▸ What the task requires: Each entry is to be repeated word for word, and the images are to be dropped.

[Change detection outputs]

#####

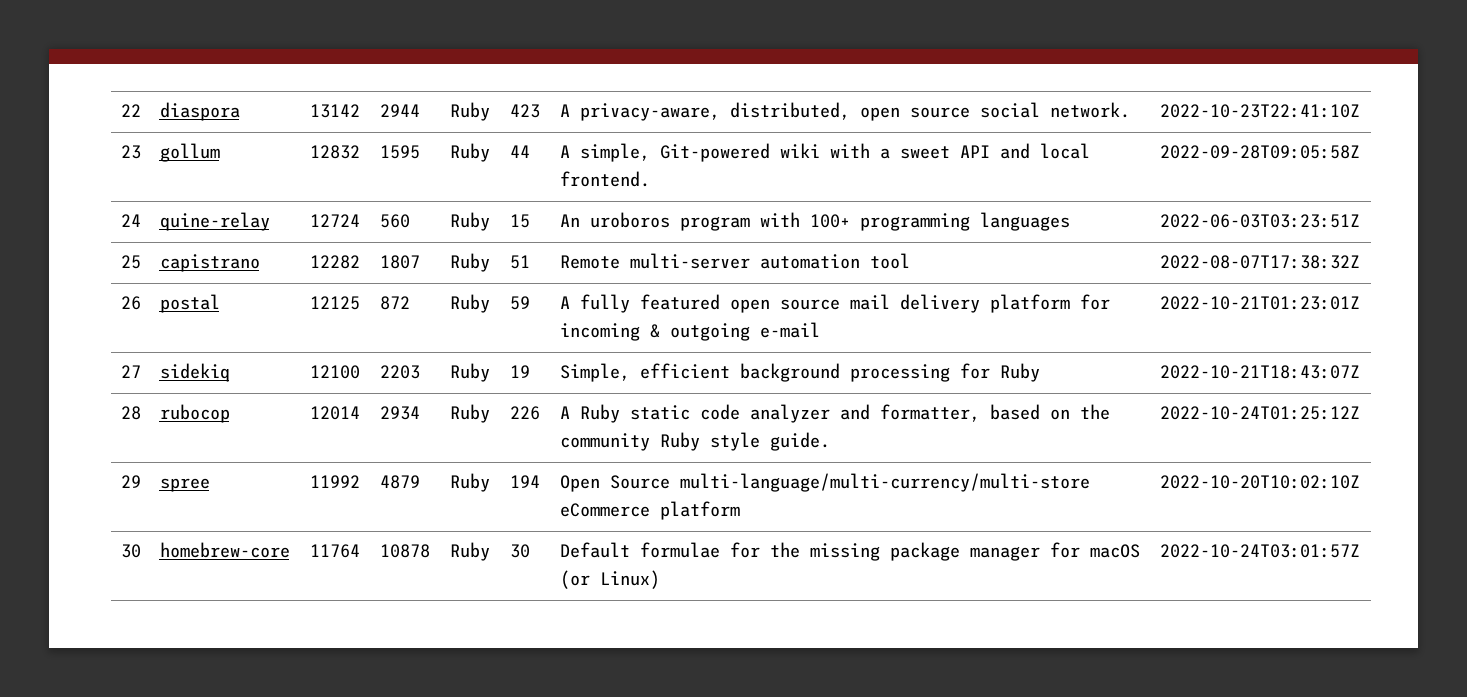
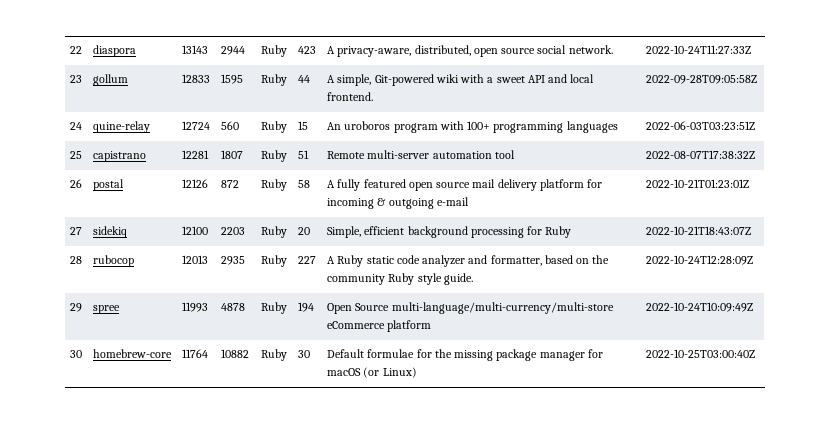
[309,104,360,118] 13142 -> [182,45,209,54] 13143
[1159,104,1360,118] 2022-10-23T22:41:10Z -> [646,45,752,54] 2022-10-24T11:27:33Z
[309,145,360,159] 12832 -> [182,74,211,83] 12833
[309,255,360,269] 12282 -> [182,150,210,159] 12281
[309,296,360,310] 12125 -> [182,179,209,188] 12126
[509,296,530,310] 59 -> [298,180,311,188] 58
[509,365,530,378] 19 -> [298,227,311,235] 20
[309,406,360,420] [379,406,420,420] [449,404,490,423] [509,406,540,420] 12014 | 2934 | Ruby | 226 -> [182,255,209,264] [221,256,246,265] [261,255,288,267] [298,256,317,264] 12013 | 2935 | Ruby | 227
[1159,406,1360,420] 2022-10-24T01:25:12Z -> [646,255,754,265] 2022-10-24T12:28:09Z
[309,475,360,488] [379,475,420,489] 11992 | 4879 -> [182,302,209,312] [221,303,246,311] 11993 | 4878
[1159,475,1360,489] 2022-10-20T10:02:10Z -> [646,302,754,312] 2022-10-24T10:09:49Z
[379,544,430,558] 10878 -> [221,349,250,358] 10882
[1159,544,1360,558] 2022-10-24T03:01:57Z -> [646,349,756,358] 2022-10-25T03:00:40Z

#####

▸ Reply to the task:
[309,104,360,118] 13142 -> [182,45,209,54] 13143
[1159,104,1360,118] 2022-10-23T22:41:10Z -> [646,45,752,54] 2022-10-24T11:27:33Z
[309,145,360,159] 12832 -> [182,74,211,83] 12833
[309,255,360,269] 12282 -> [182,150,210,159] 12281
[309,296,360,310] 12125 -> [182,179,209,188] 12126
[509,296,530,310] 59 -> [298,180,311,188] 58
[509,365,530,378] 19 -> [298,227,311,235] 20
[309,406,360,420] [379,406,420,420] [449,404,490,423] [509,406,540,420] 12014 | 2934 | Ruby | 226 -> [182,255,209,264] [221,256,246,265] [261,255,288,267] [298,256,317,264] 12013 | 2935 | Ruby | 227
[1159,406,1360,420] 2022-10-24T01:25:12Z -> [646,255,754,265] 2022-10-24T12:28:09Z
[309,475,360,488] [379,475,420,489] 11992 | 4879 -> [182,302,209,312] [221,303,246,311] 11993 | 4878
[1159,475,1360,489] 2022-10-20T10:02:10Z -> [646,302,754,312] 2022-10-24T10:09:49Z
[379,544,430,558] 10878 -> [221,349,250,358] 10882
[1159,544,1360,558] 2022-10-24T03:01:57Z -> [646,349,756,358] 2022-10-25T03:00:40Z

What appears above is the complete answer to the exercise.